Visa vient de réaliser un investissement stratégique, qui selon Sky News atteint 200 millions de dollars, dans l’entreprise, faisant par la même occasion grimper sa valorisation à plus d’un milliard de dollars. Interswitch, basée à Lagos, est donc devenue une licorne. Elle était déjà soutenue par Helios Investment Partners, TA Associates ou encore IFC.
L’un de ses produits phares est la carte de débit Verve pour laquelle elle revendique plus de 19 millions de cartes activées à mai 2019. Outre le Nigeria, elle a également réussi à pénétrer d’autres marchés comme le Kenya, l’Ouganda ou encore le Ghana. On peut également citer QuickTeller, sa plateforme qui donne accès à une gamme de service: comme le paiement de factures, l’envoi d’argent, de recharger son crédit mobile…
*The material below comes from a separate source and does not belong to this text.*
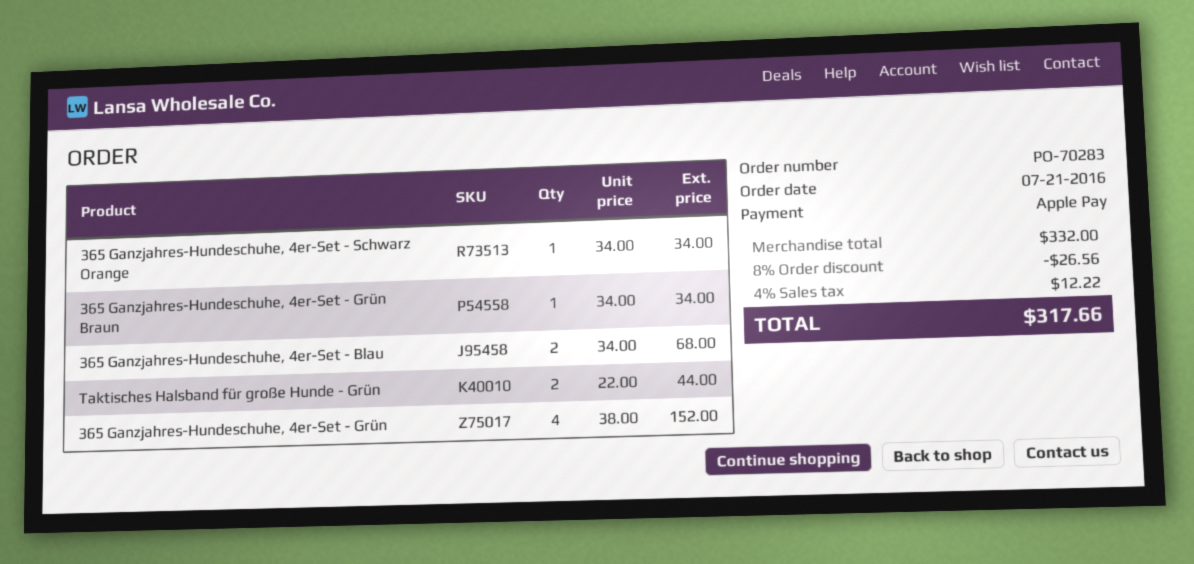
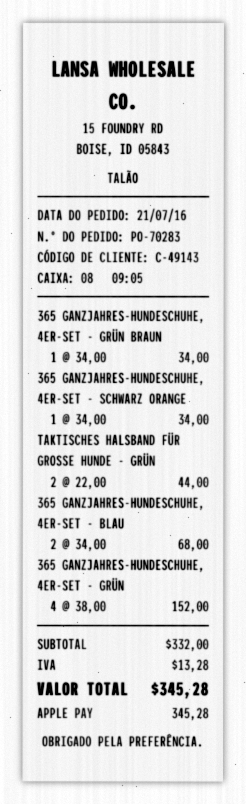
discount: 8% = 26.56 -> none
tax: 12.22 -> 13.28
total: 317.66 -> 345.28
Visa et Interswitch se connaissent bien puisqu’ils ont déjà travaillé ensemble. Visa avait en effet fait appel à Interswitch en 2017 pour l’aider à accélérer l’adoption de sa solution de paiement mobile, mVisa, en Afrique de l’Ouest.
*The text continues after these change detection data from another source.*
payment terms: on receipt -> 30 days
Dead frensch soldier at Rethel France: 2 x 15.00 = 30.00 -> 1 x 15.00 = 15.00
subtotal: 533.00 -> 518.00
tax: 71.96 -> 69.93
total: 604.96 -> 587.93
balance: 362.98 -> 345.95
Les deux acteurs doivent cependant faire face à la concurrence dont celle de Mastercard qui avait investi en mars 300 millions de dollars dans Network International, géant des services de paiement en Afrique et au Moyen-Orient, basé à Dubaï. Le groupe s’est depuis introduit sur la Bourse de Londres en avril. Interswitch prévoit également d’y faire son entrée dans le courant de l’année 2020. L’entreprise revendique 10 millions de dollars de transaction qui passent par sa plateforme par jour.
OPay, l’appli de paiement mobile qui veut s’étendre en Afrique
Opay a été lancé depuis le Nigeria par la société norvégienne Opera en 2018. Son application mobile permet de régler ses achats, transférer de l’argent ou encore de payer ses factures. Sa plateforme permet également de réserver des trajets à moto et de se faire livrer des repas ou produits d’épicerie.
Pour accélérer son développement sur le continent, la startup, particulièrement soutenue par des fonds d’investissement chinois, a récemment levé 120 millions de dollars lors d’un tour de table de série B réalisé auprès de Meituan-Dianping, GaoRong Capital, SoftBank Ventures Asia, Sequoia Capital China ou encore GSR Ventures. Un juin dernier, elle avait déjà levé 50 millions de dollars.
Avec cette levée, la startup prévoit notamment de se lancer au Ghana, en Afrique du Sud et au Kenya.
PalmPay, du paiement mobile au cashback: le nouveau venu
Tout jeune acteur sur la scène de la FinTech nigériane, PalmPay a levé 40 millions de dollars dans un tour mené par Tecno, filiale du fabricant de téléphone chinois Transsion. Une levée qui marque également son lancement officiel au Nigeria après une phase pilote.
PalmPay propose une appli de paiement mobile qui permet d’envoyer de l’argent, payer ses factures et comprend également un programme de récompenses pour chaque utilisation. La startup arrive donc dans un segment de la FinTech déjà bien représenté au Nigeria mais avec de solides appuis.
En effet, PalmPay a été créé par Transsnet Group, une joint-venture entre les groupes chinois Transsion et NetEase. PalmPay est un autre exemple du fort dynamisme des entreprises chinoises dans la FinTech africaine où elles espèrent pouvoir reproduire le succès de certaines applis chinoises. Et PalmPay arrive avec de sérieux arguments. Il est déjà prévu que l’appli soit pré-installée sur trois marques de mobile appartenant à Transsion (Tecno, Infinix et Itel) et populaires en Afrique, soit 20 millions d’appareils en 2020.
PalmPay prévoit également de s’étendre, dans un premier temps au Ghana.